EXERCISE DETAILS>
Copy exactly the lines of the data below, beginning with the line with "(1144, 659) none" and ending with the line with "(590, 418) none". Pictures are to be omitted.

[Version comparison data]
◇ ◇ ◇ ◇ ◇ ◇ ◇

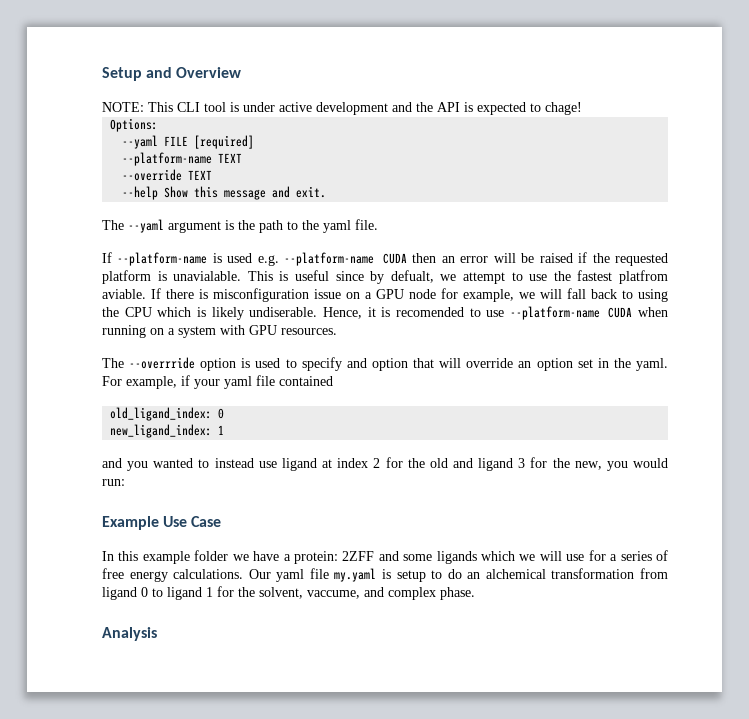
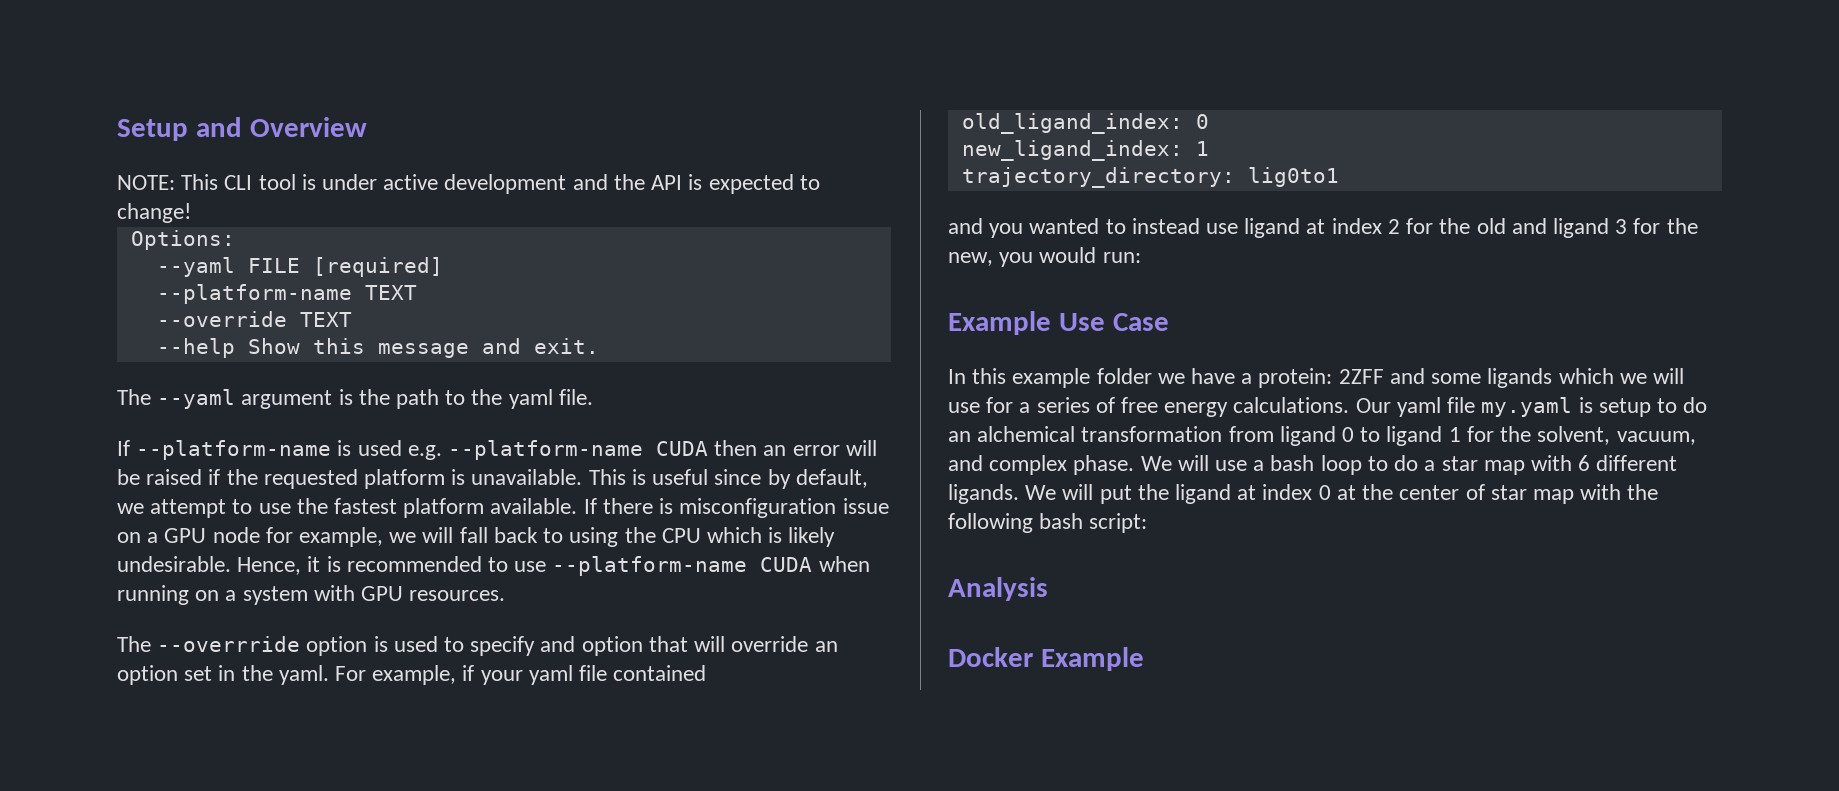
[545,102,582,115] chage! -> [117,203,191,223] change!
[173,271,242,281] unavialable. -> [471,469,583,485] unavailable.
[390,270,434,283] defualt, -> [795,469,868,488] default,
[619,270,669,284] [102,289,146,299] platfrom aviable. -> [403,498,578,518] platform available.
[249,307,318,317] undiserable. -> [117,556,231,572] undesirable.
[395,307,464,317] recomended -> [346,556,482,572] recommended
(225, 430) none -> [961,167,1339,188] // trajectory_directory: lig0to1
[307,590,360,599] vaccume, -> [1616,431,1696,445] vacuum,
(475, 593) none -> [1140,455,1678,475] [948,484,1659,504] [948,513,1148,533] We will use a bash loop to do a star map with 6 different ligands. We will put the ligand at index 0 at the center of star map with the following bash script:
(157, 634) none -> [948,647,1144,671] // Docker Example

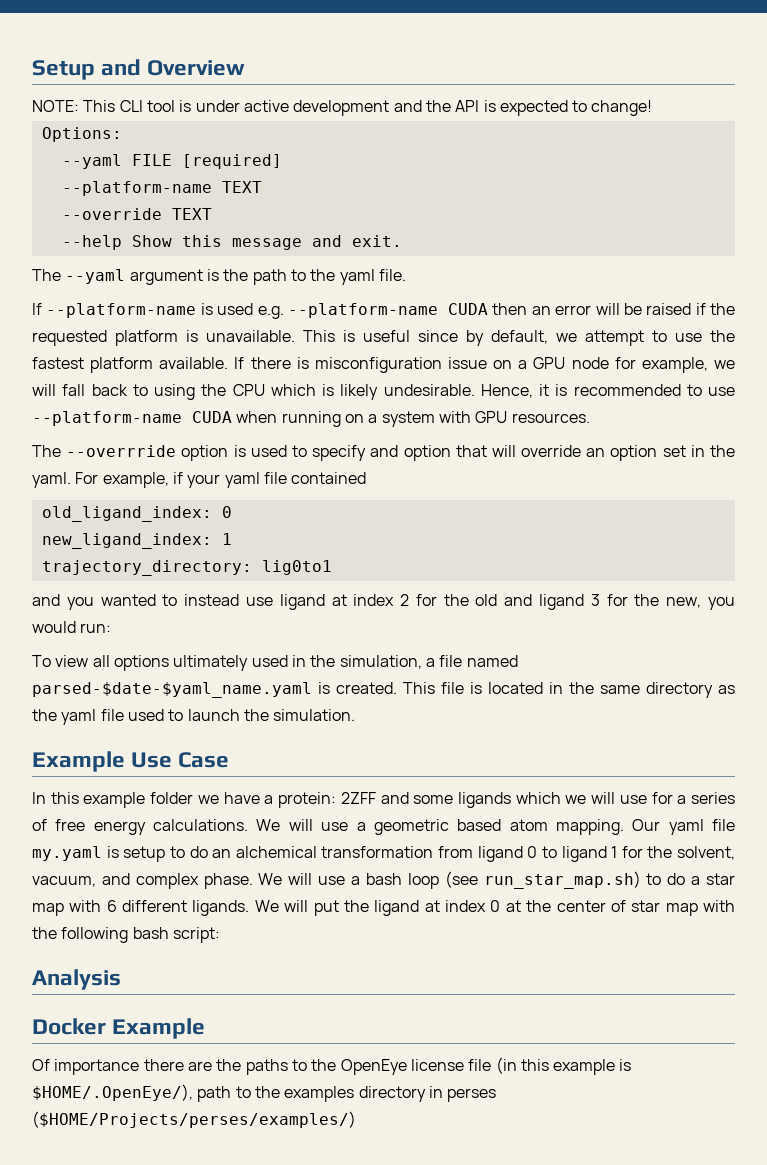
(1141, 257) none -> [32,655,518,671] [32,682,735,698] [32,709,356,725] // To view all options ultimately used in the simulation, a file named parsed-$date-$yaml_name.yaml is created. This file is located in the same directory as the yaml file used to launch the simulation.
(1350, 405) none -> [256,819,624,835] We will use a geometric based atom mapping.
(1362, 465) none -> [444,871,641,889] (see run_star_map.sh)
(1144, 659) none -> [32,1057,632,1075] [32,1084,497,1102] [32,1111,356,1128] // Of importance there are the paths to the OpenEye license file (in this example is $HOME/.OpenEye/), path to the examples directory in perses ($HOME/Projects/perses/examples/)

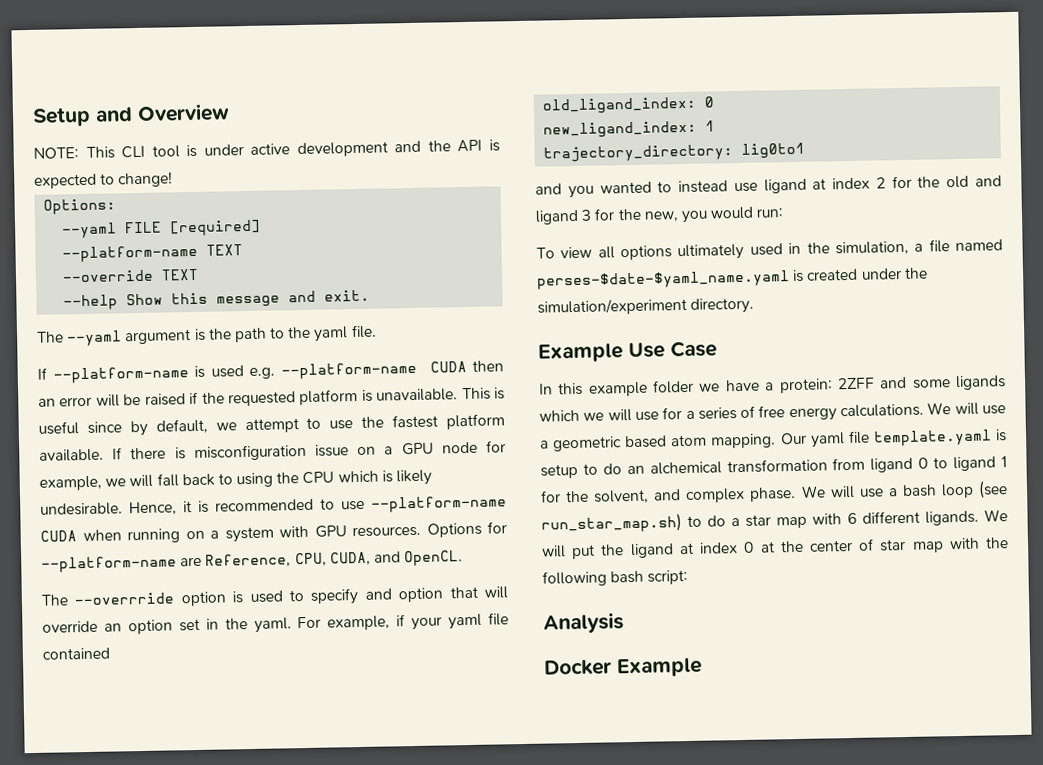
(590, 418) none -> [426,521,507,538] [41,550,464,573] Options for --platform-name are Reference, CPU, CUDA, and OpenCL.
[32,682,735,698] [32,709,356,725] parsed-$date-$yaml_name.yaml is created. This file is located in the same directory as the yaml file used to launch the simulation. -> [537,267,928,290] [537,297,755,316] perses-$date-$yaml_name.yaml is created under the simulation/experiment directory.
[32,846,102,861] my.yaml -> [872,429,992,447] template.yaml
[32,876,96,887] vacuum, -> (650, 496) none
[32,1057,632,1075] [32,1084,497,1102] [32,1111,356,1128] // Of importance there are the paths to the OpenEye license file (in this example is $HOME/.OpenEye/), path to the examples directory in perses ($HOME/Projects/perses/examples/) -> (702, 667) none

◇ ◇ ◇ ◇ ◇ ◇ ◇

RESULT>
(1144, 659) none -> [32,1057,632,1075] [32,1084,497,1102] [32,1111,356,1128] // Of importance there are the paths to the OpenEye license file (in this example is $HOME/.OpenEye/), path to the examples directory in perses ($HOME/Projects/perses/examples/)

(590, 418) none -> [426,521,507,538] [41,550,464,573] Options for --platform-name are Reference, CPU, CUDA, and OpenCL.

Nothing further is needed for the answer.